++++ Data records ++++

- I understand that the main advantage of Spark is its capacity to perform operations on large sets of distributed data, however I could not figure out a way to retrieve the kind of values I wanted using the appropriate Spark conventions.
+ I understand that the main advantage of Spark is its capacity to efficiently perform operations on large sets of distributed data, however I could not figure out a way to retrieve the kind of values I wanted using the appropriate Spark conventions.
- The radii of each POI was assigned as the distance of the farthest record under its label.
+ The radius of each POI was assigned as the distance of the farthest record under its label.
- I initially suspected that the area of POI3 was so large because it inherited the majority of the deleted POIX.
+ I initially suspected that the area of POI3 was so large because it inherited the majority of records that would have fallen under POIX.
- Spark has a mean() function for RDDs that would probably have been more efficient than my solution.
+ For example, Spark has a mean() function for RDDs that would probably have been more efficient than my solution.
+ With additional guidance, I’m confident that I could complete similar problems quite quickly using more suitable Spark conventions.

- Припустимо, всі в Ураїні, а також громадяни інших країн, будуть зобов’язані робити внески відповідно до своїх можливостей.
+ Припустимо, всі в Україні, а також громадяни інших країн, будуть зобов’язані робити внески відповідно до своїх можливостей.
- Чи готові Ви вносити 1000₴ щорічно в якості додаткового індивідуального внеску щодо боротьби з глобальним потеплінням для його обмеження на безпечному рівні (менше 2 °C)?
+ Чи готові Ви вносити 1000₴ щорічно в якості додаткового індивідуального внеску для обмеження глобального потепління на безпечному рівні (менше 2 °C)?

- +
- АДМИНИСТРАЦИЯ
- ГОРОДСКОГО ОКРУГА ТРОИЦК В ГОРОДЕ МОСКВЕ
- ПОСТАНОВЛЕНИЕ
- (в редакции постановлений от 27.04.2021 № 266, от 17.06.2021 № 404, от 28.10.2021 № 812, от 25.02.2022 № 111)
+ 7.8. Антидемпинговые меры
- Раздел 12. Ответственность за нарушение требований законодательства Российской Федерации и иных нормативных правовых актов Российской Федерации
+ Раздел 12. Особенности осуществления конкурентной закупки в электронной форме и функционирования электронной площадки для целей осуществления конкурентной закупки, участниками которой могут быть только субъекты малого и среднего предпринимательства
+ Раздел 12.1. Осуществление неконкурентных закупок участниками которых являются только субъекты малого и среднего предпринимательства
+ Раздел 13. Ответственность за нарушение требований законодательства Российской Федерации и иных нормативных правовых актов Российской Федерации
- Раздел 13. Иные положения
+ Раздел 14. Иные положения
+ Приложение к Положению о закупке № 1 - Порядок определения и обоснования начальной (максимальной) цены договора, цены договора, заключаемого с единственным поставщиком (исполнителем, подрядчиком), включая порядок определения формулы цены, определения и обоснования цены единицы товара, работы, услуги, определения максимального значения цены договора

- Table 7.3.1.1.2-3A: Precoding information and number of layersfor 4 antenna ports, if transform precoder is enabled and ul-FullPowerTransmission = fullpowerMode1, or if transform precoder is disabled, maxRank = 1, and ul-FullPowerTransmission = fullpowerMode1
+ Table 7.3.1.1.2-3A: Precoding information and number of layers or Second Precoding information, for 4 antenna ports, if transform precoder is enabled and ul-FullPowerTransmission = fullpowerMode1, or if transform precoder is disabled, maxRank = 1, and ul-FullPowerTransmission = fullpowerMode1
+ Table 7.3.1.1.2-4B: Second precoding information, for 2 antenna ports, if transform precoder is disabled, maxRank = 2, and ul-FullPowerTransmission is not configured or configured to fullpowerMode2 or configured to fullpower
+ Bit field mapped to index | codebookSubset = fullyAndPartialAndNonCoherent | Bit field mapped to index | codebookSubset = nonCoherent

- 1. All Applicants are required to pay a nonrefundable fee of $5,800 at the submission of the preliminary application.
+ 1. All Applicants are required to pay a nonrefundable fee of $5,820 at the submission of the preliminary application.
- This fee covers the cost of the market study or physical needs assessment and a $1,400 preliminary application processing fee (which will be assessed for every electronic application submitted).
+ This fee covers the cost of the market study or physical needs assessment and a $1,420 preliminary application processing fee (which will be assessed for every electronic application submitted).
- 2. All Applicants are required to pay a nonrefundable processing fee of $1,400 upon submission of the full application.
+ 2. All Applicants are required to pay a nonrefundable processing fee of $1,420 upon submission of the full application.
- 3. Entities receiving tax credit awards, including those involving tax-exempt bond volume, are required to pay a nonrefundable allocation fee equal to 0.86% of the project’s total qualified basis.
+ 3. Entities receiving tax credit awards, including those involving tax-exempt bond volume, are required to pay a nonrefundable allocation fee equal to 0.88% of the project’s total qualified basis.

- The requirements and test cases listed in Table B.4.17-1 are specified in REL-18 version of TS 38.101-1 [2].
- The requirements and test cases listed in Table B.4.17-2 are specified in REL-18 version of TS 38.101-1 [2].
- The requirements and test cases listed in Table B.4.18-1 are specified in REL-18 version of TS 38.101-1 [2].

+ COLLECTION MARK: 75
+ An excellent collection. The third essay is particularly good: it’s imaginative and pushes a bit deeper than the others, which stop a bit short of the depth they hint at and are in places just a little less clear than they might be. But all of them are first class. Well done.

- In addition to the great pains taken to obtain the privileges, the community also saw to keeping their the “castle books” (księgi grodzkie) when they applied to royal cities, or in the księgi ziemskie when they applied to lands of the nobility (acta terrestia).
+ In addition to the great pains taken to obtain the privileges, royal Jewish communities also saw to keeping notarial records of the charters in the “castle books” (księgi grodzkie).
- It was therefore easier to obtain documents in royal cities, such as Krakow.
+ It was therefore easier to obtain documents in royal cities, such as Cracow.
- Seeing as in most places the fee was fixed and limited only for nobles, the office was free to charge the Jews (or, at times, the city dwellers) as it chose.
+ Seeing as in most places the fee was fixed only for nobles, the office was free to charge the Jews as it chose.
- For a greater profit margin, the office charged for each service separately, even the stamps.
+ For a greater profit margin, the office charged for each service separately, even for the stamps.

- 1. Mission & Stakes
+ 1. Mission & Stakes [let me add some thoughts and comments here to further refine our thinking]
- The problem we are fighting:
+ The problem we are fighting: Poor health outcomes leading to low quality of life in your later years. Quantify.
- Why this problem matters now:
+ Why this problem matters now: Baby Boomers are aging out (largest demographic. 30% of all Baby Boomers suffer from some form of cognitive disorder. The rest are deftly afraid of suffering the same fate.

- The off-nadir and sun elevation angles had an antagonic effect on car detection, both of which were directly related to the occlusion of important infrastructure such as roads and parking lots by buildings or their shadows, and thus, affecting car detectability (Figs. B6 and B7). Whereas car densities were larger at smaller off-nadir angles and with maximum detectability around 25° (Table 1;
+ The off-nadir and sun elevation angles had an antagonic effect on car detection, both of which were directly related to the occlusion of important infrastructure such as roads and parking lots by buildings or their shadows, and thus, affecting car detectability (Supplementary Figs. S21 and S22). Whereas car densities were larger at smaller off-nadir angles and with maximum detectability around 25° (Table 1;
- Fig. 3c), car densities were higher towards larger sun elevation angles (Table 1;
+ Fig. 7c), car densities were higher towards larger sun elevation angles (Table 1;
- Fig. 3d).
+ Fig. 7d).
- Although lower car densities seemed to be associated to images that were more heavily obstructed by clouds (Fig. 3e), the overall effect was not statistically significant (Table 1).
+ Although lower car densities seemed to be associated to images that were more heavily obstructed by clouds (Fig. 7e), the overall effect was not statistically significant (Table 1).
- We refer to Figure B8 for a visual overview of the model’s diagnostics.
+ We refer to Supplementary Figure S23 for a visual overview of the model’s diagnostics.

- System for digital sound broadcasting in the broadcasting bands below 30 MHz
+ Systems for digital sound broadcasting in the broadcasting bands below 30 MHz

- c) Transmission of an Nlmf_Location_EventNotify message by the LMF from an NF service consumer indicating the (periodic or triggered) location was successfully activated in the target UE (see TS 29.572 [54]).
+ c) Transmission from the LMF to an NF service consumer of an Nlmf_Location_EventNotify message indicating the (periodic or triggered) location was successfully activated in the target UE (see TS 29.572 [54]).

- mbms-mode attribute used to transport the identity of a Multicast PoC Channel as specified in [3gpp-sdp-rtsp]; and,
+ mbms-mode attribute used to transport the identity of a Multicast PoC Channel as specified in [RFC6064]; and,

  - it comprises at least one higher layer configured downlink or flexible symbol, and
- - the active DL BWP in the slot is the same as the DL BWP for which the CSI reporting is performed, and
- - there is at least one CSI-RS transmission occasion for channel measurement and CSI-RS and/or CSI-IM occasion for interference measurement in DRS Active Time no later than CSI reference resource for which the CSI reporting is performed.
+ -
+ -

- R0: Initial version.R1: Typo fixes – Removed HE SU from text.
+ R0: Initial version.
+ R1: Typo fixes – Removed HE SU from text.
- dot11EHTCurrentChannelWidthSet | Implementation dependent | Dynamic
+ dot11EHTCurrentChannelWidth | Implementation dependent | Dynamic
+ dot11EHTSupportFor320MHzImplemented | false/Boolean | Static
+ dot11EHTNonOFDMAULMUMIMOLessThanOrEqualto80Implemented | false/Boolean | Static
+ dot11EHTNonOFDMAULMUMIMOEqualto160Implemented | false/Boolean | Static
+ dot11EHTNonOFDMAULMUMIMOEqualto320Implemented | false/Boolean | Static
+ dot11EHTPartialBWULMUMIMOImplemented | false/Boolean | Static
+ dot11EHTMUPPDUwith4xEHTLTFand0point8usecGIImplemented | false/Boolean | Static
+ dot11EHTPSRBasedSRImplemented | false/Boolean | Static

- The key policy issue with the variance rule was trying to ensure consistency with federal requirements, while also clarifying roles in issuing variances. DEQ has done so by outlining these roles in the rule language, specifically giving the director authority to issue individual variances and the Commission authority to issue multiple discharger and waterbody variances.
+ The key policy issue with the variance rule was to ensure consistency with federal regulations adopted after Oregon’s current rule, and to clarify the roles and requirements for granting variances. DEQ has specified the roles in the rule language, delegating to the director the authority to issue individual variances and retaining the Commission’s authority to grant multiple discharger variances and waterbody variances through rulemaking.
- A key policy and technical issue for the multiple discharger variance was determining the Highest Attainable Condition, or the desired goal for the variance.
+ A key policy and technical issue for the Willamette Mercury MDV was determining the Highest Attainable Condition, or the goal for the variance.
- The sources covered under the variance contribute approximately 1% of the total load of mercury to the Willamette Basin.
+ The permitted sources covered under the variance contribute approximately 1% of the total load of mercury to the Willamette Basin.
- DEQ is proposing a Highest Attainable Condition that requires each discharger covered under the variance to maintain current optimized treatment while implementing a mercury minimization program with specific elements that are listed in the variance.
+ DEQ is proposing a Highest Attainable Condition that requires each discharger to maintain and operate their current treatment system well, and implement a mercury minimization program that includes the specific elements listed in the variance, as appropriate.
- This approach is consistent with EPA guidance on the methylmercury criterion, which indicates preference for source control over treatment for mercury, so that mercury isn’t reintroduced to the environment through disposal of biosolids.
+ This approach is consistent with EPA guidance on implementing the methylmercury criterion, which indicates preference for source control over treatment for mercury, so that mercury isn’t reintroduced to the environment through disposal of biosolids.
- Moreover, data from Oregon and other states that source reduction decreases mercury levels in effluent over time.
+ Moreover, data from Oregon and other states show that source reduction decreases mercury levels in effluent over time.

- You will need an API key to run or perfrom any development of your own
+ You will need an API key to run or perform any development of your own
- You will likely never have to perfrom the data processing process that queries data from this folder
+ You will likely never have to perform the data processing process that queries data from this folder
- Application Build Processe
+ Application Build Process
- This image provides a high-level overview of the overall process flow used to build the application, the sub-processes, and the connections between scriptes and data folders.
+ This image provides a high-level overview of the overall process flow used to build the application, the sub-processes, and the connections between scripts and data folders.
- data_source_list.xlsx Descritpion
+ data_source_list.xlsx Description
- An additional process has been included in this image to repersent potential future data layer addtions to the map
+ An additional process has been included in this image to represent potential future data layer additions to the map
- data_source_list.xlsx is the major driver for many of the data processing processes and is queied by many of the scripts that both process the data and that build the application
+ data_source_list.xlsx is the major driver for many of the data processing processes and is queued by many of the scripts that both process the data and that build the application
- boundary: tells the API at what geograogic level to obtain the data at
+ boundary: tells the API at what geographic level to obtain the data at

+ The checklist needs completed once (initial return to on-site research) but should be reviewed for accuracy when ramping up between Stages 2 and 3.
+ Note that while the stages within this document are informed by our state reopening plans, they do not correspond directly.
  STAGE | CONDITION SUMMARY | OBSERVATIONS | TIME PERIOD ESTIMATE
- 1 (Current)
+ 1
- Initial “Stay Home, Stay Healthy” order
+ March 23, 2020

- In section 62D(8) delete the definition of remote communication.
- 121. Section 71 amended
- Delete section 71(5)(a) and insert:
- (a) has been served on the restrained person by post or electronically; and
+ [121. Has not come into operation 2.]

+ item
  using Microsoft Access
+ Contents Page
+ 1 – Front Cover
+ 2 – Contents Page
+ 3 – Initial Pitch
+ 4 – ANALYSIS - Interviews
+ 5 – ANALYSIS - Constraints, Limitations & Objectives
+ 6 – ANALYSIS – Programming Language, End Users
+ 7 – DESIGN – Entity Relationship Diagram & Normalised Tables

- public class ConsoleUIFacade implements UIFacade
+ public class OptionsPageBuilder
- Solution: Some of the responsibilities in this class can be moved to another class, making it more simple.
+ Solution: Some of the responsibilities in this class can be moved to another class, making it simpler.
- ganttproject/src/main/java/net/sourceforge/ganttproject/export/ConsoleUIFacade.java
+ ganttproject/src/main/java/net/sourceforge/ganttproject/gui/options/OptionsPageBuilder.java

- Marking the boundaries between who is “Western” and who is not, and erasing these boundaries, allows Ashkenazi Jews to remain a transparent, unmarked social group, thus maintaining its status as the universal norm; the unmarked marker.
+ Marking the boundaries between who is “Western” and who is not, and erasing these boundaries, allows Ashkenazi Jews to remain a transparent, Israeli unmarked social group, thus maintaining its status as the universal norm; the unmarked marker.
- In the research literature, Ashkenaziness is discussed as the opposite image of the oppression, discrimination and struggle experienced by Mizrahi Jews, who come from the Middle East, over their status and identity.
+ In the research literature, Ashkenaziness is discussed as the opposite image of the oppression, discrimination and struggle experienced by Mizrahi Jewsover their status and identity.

++++

*Exercise aim*: Retype, exactly and in full, the lines above from the one containing "of layers or" through the one containing "- This fee covers".

*Response box*:
+ Table 7.3.1.1.2-3A: Precoding information and number of layers or Second Precoding information, for 4 antenna ports, if transform precoder is enabled and ul-FullPowerTransmission = fullpowerMode1, or if transform precoder is disabled, maxRank = 1, and ul-FullPowerTransmission = fullpowerMode1
+ Table 7.3.1.1.2-4B: Second precoding information, for 2 antenna ports, if transform precoder is disabled, maxRank = 2, and ul-FullPowerTransmission is not configured or configured to fullpowerMode2 or configured to fullpower
+ Bit field mapped to index | codebookSubset = fullyAndPartialAndNonCoherent | Bit field mapped to index | codebookSubset = nonCoherent

- 1. All Applicants are required to pay a nonrefundable fee of $5,800 at the submission of the preliminary application.
+ 1. All Applicants are required to pay a nonrefundable fee of $5,820 at the submission of the preliminary application.
- This fee covers the cost of the market study or physical needs assessment and a $1,400 preliminary application processing fee (which will be assessed for every electronic application submitted).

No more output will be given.